The upside of renting a home is near-term predictability. As long as your lease is effective, your monthly housing costs are easy to account for -- you write out your rent check and call it a day. When you own a home, there's the risk of extra maintenance, surprise repairs, and rising property taxes to add to your costs.

New data from ATTOM Data’s 2021 Rental Affordability Report reveals that, despite those risks, owning a home is still more affordable than renting in nearly two-thirds of the country's housing markets. Specifically, owning a median-priced three-bedroom home is more affordable than renting a three-bedroom property in 572 U.S. counties (though renting is more affordable than buying in 18 of the country's 25 most populated counties).

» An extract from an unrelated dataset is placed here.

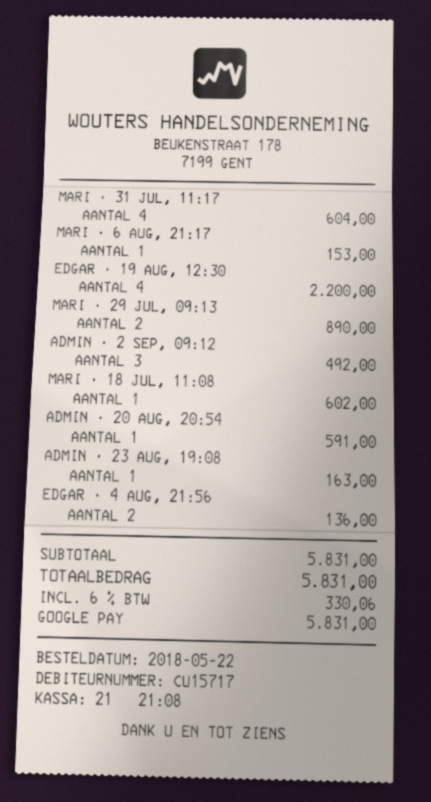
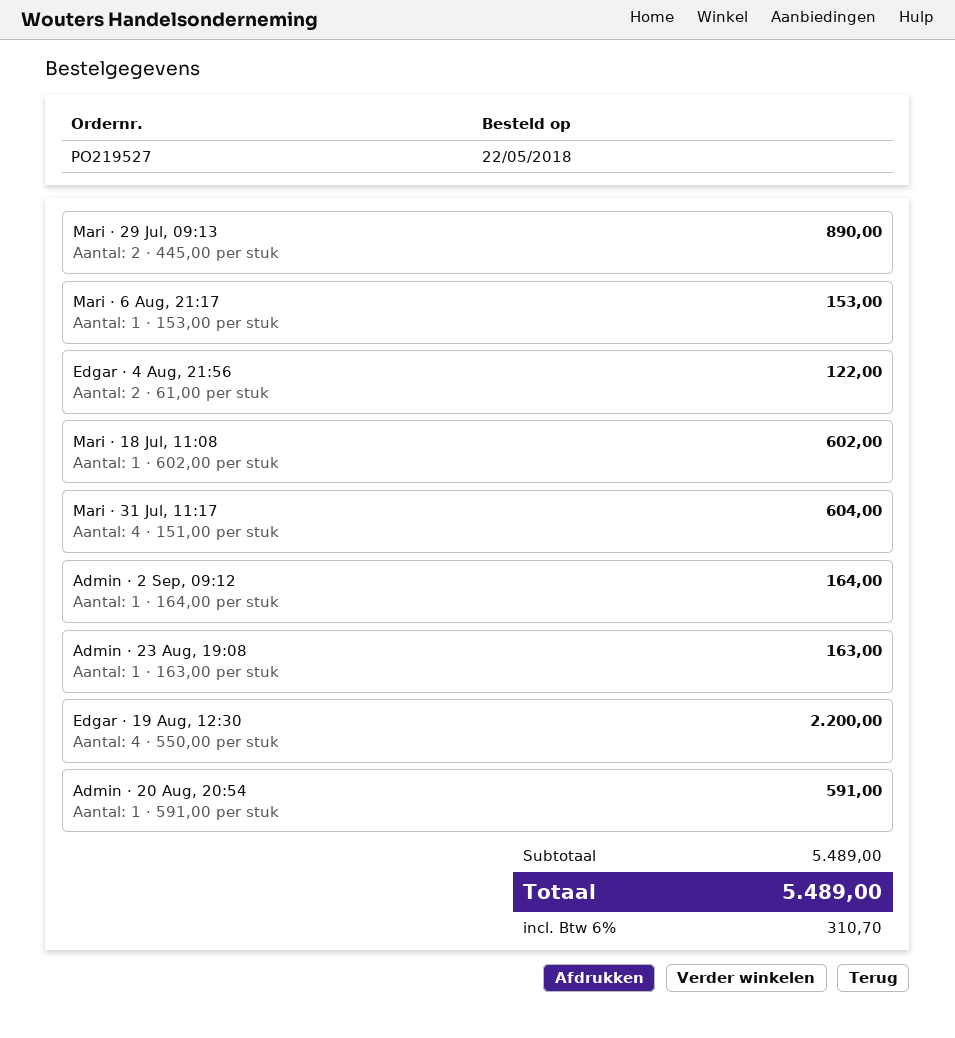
ADMIN · 2 SEP, 09:12: 3 for 492.00 -> 1 for 164.00
EDGAR · 4 AUG, 21:56: 2 for 136.00 -> 2 for 122.00
subtotal: 5831.00 -> 5489.00
tax: 6% = 330.06 -> 6% = 310.70
total: 5831.00 -> 5489.00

If you're interested in lowering your housing costs, becoming a homeowner could be your ticket. Here are some things you can do to increase your chances of getting approved for a mortgage and joining the ranks of U.S. homeowners.

1. Have a solid credit score

A strong credit score can help you get approved for a home loan, but also help you snag the most competitive interest rate on a mortgage. At minimum, you need a score of 620 to get approved for a conventional loan, but get your score up to the mid-700s or higher for the best rates. You can do that by paying upcoming bills on time, paying off a chunk of credit card debt, and correcting any errors that exist on your credit report.

2. Limit your debt

Mortgage lenders want to see that you're not overextended on other debt before loaning you money, so it helps to whittle down existing loans or credit card balances before you apply for a home loan, especially if they're substantial. Though you may not be able to shed all of your debt, if you're able to, say, pay off your car a few months early, that's one less financial obligation standing in the way of paying a mortgage.

3. Secure a steady job

Lenders want reassurance that you can keep up with your monthly payments once you secure a mortgage. It helps to have a stable, steady income source on your application. If you're self-employed with variable income, try to line up some contracts. That way, you can show a lender that you do have some guaranteed income.

4. Save for a sizable down payment

Putting down 20% of a home's purchase price helps you avoid private mortgage insurance, or PMI, a costly premium on top of your regular mortgage payments. But that's not the only reason to approach your mortgage application with healthy savings. Lenders also want to see that you have assets to tap in case you lose your job and don't have a paycheck for a while. If you boost your savings, you're more likely to get approved for a home loan.

While owning a home may not be more affordable than renting in every U.S. housing market, for the bulk of the country, it is. If you'd like to buy a home, do everything you can to make yourself a solid mortgage loan candidate. Remember -- when you own a home, you can also benefit from certain tax breaks that renters can't, so there are plenty of good reasons to buy a place of your own.